What Makes a Breakout? Analyzing the Most Promising Young Stars in the National Basketball Association – Dartmouth Sports Analytics Skip to content

What Makes a Breakout? Analyzing the Most Promising Young Stars in the National Basketball Association

By Sabin Hart '24, Grace McGinley '26, Dean Lowery '27, Tyler Goldstein '27, and Cam Cowperthwaite '27

Introduction

Across all sports, one of the most prevalent problems is figuring out which prospects will pan out and which will crash and burn. Millions of dollars are being poured into predictive analytics for everything from next-day parlays in sports betting to ranking draft prospects years in advance. Knowing this, we wanted to explore what causes a player in the National Basketball Association (NBA) to take the leap from a role player to all-star. Can the statistics tell us if the 41st overall pick will be the future Most Valuable Player? This paper looks at recent all-stars to determine if they showed early hints before they made the leap to stardom.

Data and Methods

To begin, we defined a breakout player as one with at least one all-star selection. In order to find breakout players, we looked at all-stars between 2018 and 2023. We decided to explore the two years immediately preceding their first all-star selection and compare it to the other non-all-star players. Basketball Reference was used to collect data [1]. We began by collecting basic and advanced per-game statistics for every player from the 2016-17 season through the present. We then filtered this data to exclude players who have already, by our definition, broken out. That is, players who were already all-stars in the first year of our data set. Additionally, we excluded players over the age of 25, as our research was focused on young players with the potential to be stars as opposed to older players who have likely missed their window to breakout. 

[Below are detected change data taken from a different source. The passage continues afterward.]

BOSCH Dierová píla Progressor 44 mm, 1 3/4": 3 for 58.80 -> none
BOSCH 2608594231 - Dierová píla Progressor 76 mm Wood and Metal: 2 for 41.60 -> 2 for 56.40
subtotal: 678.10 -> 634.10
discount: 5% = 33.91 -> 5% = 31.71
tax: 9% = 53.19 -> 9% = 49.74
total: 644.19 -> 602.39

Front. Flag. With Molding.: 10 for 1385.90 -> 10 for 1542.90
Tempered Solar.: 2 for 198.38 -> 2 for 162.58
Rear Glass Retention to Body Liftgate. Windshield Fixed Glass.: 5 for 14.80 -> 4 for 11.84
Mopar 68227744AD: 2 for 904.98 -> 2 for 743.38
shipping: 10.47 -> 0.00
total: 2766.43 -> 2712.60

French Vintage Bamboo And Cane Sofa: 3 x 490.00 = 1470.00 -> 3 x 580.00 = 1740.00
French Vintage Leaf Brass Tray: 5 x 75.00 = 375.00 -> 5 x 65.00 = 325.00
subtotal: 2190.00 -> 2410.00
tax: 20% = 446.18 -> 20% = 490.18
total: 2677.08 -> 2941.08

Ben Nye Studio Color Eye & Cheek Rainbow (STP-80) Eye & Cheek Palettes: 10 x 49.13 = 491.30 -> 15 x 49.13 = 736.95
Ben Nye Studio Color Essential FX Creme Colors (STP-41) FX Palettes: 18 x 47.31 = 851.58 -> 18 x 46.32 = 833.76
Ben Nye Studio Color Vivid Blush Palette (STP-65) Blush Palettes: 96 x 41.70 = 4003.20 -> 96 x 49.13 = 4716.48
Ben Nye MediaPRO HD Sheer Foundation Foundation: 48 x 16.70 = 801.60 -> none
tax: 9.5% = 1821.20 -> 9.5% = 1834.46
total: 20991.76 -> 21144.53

After we had processed the data, we trained a model to predict which players would break out based on every numerical variable to see which ones held the most predictive power. Since the outcome was binary, a logistic regression better suited the model to the dependent variable. The data was also normalized to z-scores to ensure that the relative magnitude of the variables did not contribute positively or negatively to their predictive power. We used five-fold cross-validation to ensure the best possible model across all of our data. The model had an accuracy of 97 percent, which is quite high, but to be expected as the vast majority of the data are predicted zeros/not breakouts. This model is rudimentary so its recall and precision were lower, as we had also expected. Because we trained the model on the sample data, testing it on that same data would be irresponsible, so instead our results rely on the feature importance.

 

Results and Discussion

 

The results from this machine learning analysis reveal a notable 0.2357 correlation between points scored and their likelihood of breaking out. This suggests a statistically significant relationship between the variables, proposing that the more points scored by a player, the more likely they are to become an all star within their time in the NBA. This relationship was the strongest predictor of any of the basic and advanced per-game statistics. In terms of basketball, it comes as no shock that points scored exhibit the greatest correlation. Typically, assessing a player's basketball prowess often involves examining their scoring output, making it a reliable indicator of skill level.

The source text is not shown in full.